Method 2. (Simpler). For odd $n$ let $n'=(n+1)/2.$ For even $n$ let $n'=n/2.$

For $n\geq 2$ we have $$n!=(\prod_{j=1}^{n'}j)\cdot (\prod_{j=n'+1}^nj)\leq (n')^{n'}\cdot n^{n-n'}.$$ So for $n\geq 2$ we have $$n!/n^n\leq (n')^{n'}\cdot n^{n-n'}/n^n=(n'/n)^{n'}\leq \left(\frac {n+1}{2n}\right)^{n'}\leq \left(\frac {n+1}{2n}\right)^{(n/2)}\leq (3/4)^{(n/2)}$$

Answer 2

A crude but easy answer is that to compute $n!$, you are multiplying $n$ factors which are, on average, of order $n$.

More precisely, let's estimate $\log (n!)$ instead of $n!$. We have $\log n!=\log 1+\log2+\log3+\dotsb+\log n$. This expression looks like a Riemann sum for $\int\log x\,dx$. It could be the right-hand Riemann sum for $\int^n_0\log x\,dx$, which gives us the right upper bound, but is a divergent integral. Or it could be the left-hand Riemann sum for $\int^{n+1}_1\log x\,dx$, which is convergent, but has not the right upper bound we want (but would give a valid approximation for $n!$).

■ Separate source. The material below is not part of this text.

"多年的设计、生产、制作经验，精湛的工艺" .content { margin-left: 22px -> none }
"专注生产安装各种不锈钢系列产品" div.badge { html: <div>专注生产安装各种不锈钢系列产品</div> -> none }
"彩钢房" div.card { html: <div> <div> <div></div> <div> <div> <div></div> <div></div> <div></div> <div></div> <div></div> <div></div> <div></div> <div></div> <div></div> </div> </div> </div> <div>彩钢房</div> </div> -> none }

Let's instead use the trapezoidal sum:

$$ \frac{1}{2}\log 1 + \log 2 + \log 3 + \dotsb + \log(n-1) + \frac{1}{2}\log n \approx \int^n_1\log x\,dx $$ which has the right upper bound, and a lower bound that won't be divergent.

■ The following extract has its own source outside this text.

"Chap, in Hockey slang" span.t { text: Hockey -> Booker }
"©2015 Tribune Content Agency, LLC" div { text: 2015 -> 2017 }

On the left-hand side of this approximation, we have $$\frac{1}{2}\log 1 + \log 2 + \log 3 + \dotsb + \log(n-1) + \frac{1}{2}\log n \\ = \log 1 + \log 2 + \log 3 + \dotsb + \log(n-1) + \log n - \left(\frac{1}{2}\log 1 + \frac{1}{2}\log n\right)\\ = \log(n!) - \left(\frac{1}{2}\log 1 + \frac{1}{2}\log n\right) $$

And on the right-hand side, we have by using integration by parts

$$ \int^n_1\log x\,dx = (x\log x-x)\Big|^n_1 = n\log n -n + 1 $$

Putting it together, we have

$$ \log(n!) \approx\left(\frac{1}{2}\log 1 + \frac{1}{2}\log n\right) + n\log n -n + 1\\ =(n+\frac{1}{2})\log n-n+1. $$

Exponentiation gives

$$ n! \approx \frac{en^{n+\frac{1}{2}}}{e^n}=e\sqrt{n}\left(\frac{n}{e}\right)^n. $$

So keeping only the leading order terms in each factor, we have that $\log(n!)$ is asymptotic to $n\log(n)$, which gives you the crude estimate $n!\approx n^n$ that you were looking for.

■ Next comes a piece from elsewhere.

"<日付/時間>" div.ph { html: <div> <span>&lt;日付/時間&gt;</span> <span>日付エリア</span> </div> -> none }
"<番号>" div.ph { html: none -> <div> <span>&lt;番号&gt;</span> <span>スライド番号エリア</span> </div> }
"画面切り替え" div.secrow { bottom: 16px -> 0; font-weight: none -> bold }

Note that dropping sub-leading order terms yields an asymptotic expression for the logarithm, but this is no longer true after exponentiating, so the expression $n!\approx n^n$ should not be taken literally.

Answer 3

Actualy $n!=o(n^n)$

Here is a simple way to see this:

Let $a_n=\frac{n!}{n^n}$ then:

$$\frac{a_{n+1}}{a_n}=\frac{\frac{(n+1)!}{(n+1)^{n+1}}}{\frac{n!}{n^n}}=\frac{n^n(n+1)!}{n!(n+1)^{n+1}}=\frac{n^n}{(n+1)^n}=(\frac{n}{n+1})^n \to \frac{1}{e}<1$$

Thus from ratio test for sequences we have that $a_n \to 0$